#### Problem requirements
Pictures aside, return every line below exactly as written.

#### Task inputs
- Opening Delimiter -
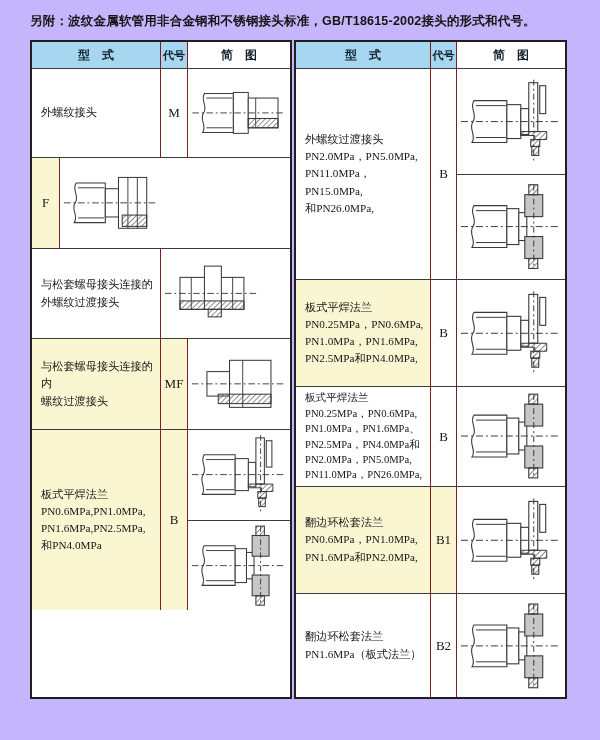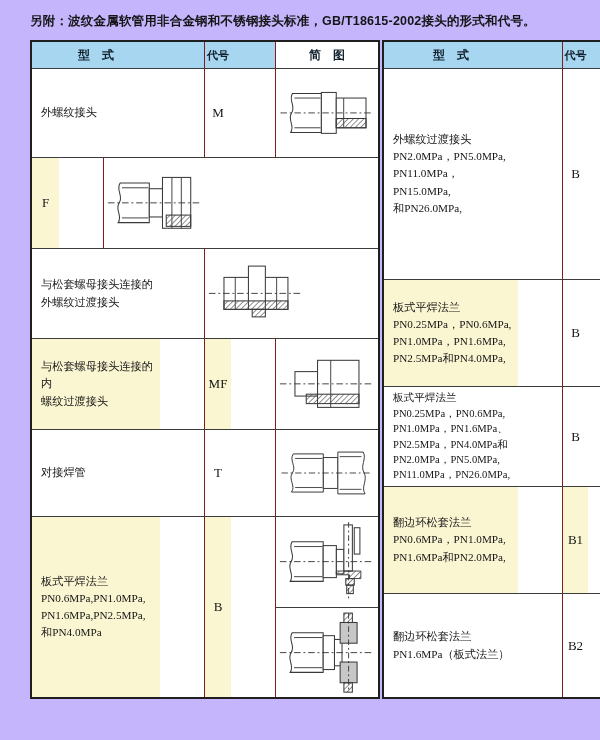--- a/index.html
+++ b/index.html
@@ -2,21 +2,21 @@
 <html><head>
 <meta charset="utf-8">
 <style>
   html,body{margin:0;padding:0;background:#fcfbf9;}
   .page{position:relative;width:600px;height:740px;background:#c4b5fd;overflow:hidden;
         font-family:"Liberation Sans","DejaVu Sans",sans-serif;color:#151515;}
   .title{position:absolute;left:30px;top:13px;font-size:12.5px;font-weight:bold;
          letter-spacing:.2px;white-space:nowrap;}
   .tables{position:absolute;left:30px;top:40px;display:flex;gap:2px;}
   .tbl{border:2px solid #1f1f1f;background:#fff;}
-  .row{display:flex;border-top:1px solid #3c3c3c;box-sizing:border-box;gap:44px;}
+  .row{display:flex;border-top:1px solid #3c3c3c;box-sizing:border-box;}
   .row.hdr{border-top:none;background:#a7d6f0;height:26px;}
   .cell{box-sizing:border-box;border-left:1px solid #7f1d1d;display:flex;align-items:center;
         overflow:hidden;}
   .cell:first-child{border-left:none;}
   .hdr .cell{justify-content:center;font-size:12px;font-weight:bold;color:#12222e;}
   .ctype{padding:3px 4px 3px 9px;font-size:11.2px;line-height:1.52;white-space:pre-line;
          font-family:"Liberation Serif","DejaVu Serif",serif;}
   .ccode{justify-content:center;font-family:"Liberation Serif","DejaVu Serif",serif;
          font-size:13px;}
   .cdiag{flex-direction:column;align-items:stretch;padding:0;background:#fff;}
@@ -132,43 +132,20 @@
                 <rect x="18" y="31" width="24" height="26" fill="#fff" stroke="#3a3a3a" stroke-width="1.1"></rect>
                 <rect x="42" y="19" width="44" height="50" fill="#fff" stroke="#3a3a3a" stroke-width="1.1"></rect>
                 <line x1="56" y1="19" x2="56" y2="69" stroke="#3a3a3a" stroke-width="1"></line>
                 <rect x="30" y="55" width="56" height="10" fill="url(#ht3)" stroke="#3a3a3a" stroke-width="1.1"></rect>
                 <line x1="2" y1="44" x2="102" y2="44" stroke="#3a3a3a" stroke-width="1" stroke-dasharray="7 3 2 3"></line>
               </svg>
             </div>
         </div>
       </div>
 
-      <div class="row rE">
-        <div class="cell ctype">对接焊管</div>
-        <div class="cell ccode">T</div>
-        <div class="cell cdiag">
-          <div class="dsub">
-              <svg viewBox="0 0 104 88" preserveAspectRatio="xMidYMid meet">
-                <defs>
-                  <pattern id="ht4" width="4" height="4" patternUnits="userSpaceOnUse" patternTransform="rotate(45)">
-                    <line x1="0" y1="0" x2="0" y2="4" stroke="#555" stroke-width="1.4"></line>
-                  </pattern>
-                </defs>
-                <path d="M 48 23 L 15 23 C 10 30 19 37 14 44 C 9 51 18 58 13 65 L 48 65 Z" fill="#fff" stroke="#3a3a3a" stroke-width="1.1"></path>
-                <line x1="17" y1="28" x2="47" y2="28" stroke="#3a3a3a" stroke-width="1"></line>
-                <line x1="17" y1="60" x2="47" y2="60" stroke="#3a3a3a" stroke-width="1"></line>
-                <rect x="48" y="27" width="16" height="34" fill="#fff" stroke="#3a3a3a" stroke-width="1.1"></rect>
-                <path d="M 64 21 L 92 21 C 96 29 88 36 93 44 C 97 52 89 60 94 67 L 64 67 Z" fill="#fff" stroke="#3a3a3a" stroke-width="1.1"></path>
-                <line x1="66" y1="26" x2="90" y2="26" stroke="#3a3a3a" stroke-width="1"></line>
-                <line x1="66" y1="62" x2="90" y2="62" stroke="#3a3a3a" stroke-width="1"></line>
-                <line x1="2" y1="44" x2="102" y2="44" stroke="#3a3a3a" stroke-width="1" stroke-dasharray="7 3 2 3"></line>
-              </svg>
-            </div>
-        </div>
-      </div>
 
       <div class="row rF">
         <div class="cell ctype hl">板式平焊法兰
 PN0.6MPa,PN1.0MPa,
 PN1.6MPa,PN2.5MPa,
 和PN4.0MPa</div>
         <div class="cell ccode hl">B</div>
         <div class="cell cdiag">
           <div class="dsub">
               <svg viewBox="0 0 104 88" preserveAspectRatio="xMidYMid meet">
- Closing Delimiter -
#### Answer space
--- a/index.html
+++ b/index.html
@@ -2,21 +2,21 @@
 <html><head>
 <meta charset="utf-8">
 <style>
   html,body{margin:0;padding:0;background:#fcfbf9;}
   .page{position:relative;width:600px;height:740px;background:#c4b5fd;overflow:hidden;
         font-family:"Liberation Sans","DejaVu Sans",sans-serif;color:#151515;}
   .title{position:absolute;left:30px;top:13px;font-size:12.5px;font-weight:bold;
          letter-spacing:.2px;white-space:nowrap;}
   .tables{position:absolute;left:30px;top:40px;display:flex;gap:2px;}
   .tbl{border:2px solid #1f1f1f;background:#fff;}
-  .row{display:flex;border-top:1px solid #3c3c3c;box-sizing:border-box;gap:44px;}
+  .row{display:flex;border-top:1px solid #3c3c3c;box-sizing:border-box;}
   .row.hdr{border-top:none;background:#a7d6f0;height:26px;}
   .cell{box-sizing:border-box;border-left:1px solid #7f1d1d;display:flex;align-items:center;
         overflow:hidden;}
   .cell:first-child{border-left:none;}
   .hdr .cell{justify-content:center;font-size:12px;font-weight:bold;color:#12222e;}
   .ctype{padding:3px 4px 3px 9px;font-size:11.2px;line-height:1.52;white-space:pre-line;
          font-family:"Liberation Serif","DejaVu Serif",serif;}
   .ccode{justify-content:center;font-family:"Liberation Serif","DejaVu Serif",serif;
          font-size:13px;}
   .cdiag{flex-direction:column;align-items:stretch;padding:0;background:#fff;}
@@ -132,43 +132,20 @@
                 <rect x="18" y="31" width="24" height="26" fill="#fff" stroke="#3a3a3a" stroke-width="1.1"></rect>
                 <rect x="42" y="19" width="44" height="50" fill="#fff" stroke="#3a3a3a" stroke-width="1.1"></rect>
                 <line x1="56" y1="19" x2="56" y2="69" stroke="#3a3a3a" stroke-width="1"></line>
                 <rect x="30" y="55" width="56" height="10" fill="url(#ht3)" stroke="#3a3a3a" stroke-width="1.1"></rect>
                 <line x1="2" y1="44" x2="102" y2="44" stroke="#3a3a3a" stroke-width="1" stroke-dasharray="7 3 2 3"></line>
               </svg>
             </div>
         </div>
       </div>
 
-      <div class="row rE">
-        <div class="cell ctype">对接焊管</div>
-        <div class="cell ccode">T</div>
-        <div class="cell cdiag">
-          <div class="dsub">
-              <svg viewBox="0 0 104 88" preserveAspectRatio="xMidYMid meet">
-                <defs>
-                  <pattern id="ht4" width="4" height="4" patternUnits="userSpaceOnUse" patternTransform="rotate(45)">
-                    <line x1="0" y1="0" x2="0" y2="4" stroke="#555" stroke-width="1.4"></line>
-                  </pattern>
-                </defs>
-                <path d="M 48 23 L 15 23 C 10 30 19 37 14 44 C 9 51 18 58 13 65 L 48 65 Z" fill="#fff" stroke="#3a3a3a" stroke-width="1.1"></path>
-                <line x1="17" y1="28" x2="47" y2="28" stroke="#3a3a3a" stroke-width="1"></line>
-                <line x1="17" y1="60" x2="47" y2="60" stroke="#3a3a3a" stroke-width="1"></line>
-                <rect x="48" y="27" width="16" height="34" fill="#fff" stroke="#3a3a3a" stroke-width="1.1"></rect>
-                <path d="M 64 21 L 92 21 C 96 29 88 36 93 44 C 97 52 89 60 94 67 L 64 67 Z" fill="#fff" stroke="#3a3a3a" stroke-width="1.1"></path>
-                <line x1="66" y1="26" x2="90" y2="26" stroke="#3a3a3a" stroke-width="1"></line>
-                <line x1="66" y1="62" x2="90" y2="62" stroke="#3a3a3a" stroke-width="1"></line>
-                <line x1="2" y1="44" x2="102" y2="44" stroke="#3a3a3a" stroke-width="1" stroke-dasharray="7 3 2 3"></line>
-              </svg>
-            </div>
-        </div>
-      </div>
 
       <div class="row rF">
         <div class="cell ctype hl">板式平焊法兰
 PN0.6MPa,PN1.0MPa,
 PN1.6MPa,PN2.5MPa,
 和PN4.0MPa</div>
         <div class="cell ccode hl">B</div>
         <div class="cell cdiag">
           <div class="dsub">
               <svg viewBox="0 0 104 88" preserveAspectRatio="xMidYMid meet">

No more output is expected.